Plucknett on the Renaissance state’s “war against the idea of law” (1956)

Theodore Frank Thomas Plucknett

Found in A Concise History of the Common Law

The English legal historian Theodore Plucknett (1897-1965) argues that a new concept of law emerged during the Renaissance, replacing the medieval notion of a king both enforcing and subject to divine or natural law, with that of “the modern State based upon force and independent of morality”:

When we come to Machiavelli we reach the spirit of the Renaissance, and begin to find law itself questioned, for his distinction between public and private morality is essentially the same heresy as to divide the substance of the Godhead; a double standard introduces a sort of polytheism utterly repugnant to mediaeval thought. And true enough, there soon came the State, as a sort of anti-Christ, to wage war with the idea of law. The issue of this conflict is perhaps still uncertain, but mediaeval thought is to-day fighting hard for the cause of law against the amoral, irresponsible State….It was Machiavelli himself who gave us the word “state” and filled it with the content which we now associate with it. Instead of the mediaeval dominion based upon divine right and subject to law, we have the modern State based upon force and independent of morality.

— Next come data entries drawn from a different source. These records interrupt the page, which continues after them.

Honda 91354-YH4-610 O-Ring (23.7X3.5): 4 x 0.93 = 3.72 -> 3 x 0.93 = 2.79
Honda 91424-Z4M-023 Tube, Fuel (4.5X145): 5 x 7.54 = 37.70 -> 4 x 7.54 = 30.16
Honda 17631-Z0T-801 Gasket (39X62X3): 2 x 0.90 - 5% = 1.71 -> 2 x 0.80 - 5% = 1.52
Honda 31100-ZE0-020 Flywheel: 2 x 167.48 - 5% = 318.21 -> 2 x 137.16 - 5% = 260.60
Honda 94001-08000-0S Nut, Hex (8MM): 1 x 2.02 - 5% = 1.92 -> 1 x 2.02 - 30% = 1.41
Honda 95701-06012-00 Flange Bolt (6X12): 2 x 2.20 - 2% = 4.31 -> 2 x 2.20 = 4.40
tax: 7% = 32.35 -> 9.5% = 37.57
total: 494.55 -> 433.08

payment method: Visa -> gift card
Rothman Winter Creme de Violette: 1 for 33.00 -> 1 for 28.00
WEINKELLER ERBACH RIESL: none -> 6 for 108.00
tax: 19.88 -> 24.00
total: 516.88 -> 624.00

Plucknett has a key insight into the nature of the modern legislative state which he believed emerged during the Renaissance under the influence of Machiavelli, namely that instead of being the enforcer of a divine or natural law to which he himself was subject, the sovereign was now the creator of the law which applied only to his subjects and not to himself. In very strong and colorful language, Plucknett calls the Renaissance State “a sort of anti-Christ” who is waging war against the very idea of the rule of law by seeking to set himself up as an “amoral and irresponsible” entity outside the law. He sees the medieval tradition of thinking about law as universal justice being taken up by 17th century jurists and political philosophers in England and the American colonies with their ideas of “due process” and a political contract between the ruler and his people articulated by means of a written constitution or charter. John Locke’s theory of a contract between the people and a state with very limited powers is seen by Plucknett as the culmination of this reaction against the Renaissance state’s claims to power.